== PROVIDED DATA

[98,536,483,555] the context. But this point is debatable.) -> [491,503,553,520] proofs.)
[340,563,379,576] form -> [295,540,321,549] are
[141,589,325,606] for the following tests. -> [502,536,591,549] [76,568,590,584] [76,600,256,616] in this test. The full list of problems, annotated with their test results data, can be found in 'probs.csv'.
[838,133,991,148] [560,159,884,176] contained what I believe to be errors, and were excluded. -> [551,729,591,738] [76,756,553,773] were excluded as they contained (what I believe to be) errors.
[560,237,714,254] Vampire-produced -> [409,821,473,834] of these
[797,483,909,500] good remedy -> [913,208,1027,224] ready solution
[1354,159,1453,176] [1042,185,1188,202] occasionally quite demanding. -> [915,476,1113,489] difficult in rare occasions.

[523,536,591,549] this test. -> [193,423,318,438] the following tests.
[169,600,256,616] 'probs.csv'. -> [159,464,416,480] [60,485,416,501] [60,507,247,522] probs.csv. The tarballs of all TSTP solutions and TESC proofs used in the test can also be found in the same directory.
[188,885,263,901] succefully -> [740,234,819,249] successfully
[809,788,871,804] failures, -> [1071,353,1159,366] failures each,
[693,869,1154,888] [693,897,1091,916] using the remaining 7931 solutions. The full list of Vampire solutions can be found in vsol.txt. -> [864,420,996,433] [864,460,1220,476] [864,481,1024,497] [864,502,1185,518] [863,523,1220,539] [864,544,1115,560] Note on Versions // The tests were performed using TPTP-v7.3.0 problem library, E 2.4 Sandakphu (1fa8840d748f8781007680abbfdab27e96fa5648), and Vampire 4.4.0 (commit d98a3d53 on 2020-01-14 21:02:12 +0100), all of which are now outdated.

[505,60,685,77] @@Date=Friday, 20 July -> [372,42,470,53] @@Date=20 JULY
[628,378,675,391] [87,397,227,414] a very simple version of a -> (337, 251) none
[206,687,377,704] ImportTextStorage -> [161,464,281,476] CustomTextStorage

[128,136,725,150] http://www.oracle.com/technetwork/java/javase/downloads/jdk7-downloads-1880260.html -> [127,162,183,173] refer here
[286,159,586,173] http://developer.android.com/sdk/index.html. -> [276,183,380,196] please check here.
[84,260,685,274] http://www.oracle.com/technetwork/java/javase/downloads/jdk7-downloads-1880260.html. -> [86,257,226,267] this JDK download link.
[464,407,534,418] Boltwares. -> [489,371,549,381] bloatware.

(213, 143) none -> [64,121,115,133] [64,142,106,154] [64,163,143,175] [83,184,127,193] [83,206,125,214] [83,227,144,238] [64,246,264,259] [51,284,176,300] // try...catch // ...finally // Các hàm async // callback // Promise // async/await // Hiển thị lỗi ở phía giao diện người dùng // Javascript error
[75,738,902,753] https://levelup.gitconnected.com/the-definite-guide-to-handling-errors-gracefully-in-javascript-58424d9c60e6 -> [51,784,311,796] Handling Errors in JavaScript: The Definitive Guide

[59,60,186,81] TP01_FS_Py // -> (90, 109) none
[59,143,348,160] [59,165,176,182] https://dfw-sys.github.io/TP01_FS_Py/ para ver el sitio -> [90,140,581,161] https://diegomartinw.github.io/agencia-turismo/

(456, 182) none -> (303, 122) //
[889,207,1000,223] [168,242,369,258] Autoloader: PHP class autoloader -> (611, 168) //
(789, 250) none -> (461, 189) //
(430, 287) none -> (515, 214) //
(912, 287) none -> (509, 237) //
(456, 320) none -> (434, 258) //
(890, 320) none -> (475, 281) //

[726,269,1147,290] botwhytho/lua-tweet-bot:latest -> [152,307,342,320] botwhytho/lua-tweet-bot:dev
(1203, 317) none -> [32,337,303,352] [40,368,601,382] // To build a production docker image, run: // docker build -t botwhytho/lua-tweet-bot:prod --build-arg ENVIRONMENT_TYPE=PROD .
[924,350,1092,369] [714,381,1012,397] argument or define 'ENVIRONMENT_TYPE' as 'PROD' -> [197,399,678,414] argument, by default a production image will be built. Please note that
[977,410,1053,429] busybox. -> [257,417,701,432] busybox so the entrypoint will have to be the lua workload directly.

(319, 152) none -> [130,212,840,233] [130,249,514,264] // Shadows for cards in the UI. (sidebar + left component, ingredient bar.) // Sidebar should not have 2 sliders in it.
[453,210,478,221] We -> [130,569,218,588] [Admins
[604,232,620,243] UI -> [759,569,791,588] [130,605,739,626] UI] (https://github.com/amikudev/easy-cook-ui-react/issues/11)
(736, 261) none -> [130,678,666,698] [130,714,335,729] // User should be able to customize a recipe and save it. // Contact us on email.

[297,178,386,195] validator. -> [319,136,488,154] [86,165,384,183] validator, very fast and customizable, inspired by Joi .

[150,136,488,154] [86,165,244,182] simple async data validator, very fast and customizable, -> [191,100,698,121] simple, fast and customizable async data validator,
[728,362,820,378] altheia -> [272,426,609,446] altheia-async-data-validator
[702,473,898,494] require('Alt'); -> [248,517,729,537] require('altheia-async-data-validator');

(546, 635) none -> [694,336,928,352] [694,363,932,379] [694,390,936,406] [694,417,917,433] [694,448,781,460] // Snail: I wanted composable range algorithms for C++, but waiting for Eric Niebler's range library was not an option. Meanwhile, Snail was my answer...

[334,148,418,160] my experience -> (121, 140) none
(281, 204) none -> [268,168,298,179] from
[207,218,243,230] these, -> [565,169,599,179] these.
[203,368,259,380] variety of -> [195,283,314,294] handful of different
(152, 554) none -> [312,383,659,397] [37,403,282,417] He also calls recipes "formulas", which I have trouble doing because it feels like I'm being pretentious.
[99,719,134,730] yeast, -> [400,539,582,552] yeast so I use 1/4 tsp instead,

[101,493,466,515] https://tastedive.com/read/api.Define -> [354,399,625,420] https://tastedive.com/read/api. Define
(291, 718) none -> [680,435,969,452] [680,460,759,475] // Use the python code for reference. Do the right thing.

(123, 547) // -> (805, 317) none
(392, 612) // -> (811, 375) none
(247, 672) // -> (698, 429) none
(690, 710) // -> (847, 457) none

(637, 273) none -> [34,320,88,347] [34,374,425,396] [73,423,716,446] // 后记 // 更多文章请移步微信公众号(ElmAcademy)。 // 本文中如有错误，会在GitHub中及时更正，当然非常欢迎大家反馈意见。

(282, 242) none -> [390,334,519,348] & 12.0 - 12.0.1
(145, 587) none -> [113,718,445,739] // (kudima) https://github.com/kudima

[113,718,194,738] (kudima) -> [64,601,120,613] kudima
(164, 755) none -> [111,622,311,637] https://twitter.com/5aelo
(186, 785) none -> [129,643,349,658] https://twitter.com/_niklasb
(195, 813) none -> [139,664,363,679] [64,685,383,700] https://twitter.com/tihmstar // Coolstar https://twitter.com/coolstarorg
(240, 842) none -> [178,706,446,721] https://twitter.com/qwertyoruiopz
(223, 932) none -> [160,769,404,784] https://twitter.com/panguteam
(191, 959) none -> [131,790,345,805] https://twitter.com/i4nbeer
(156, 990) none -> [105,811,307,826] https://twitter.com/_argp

====

REQUIREMENT: The task calls for every line of the material that contains the string "these".

TASK SOLUTION:
[560,237,714,254] Vampire-produced -> [409,821,473,834] of these
[207,218,243,230] these, -> [565,169,599,179] these.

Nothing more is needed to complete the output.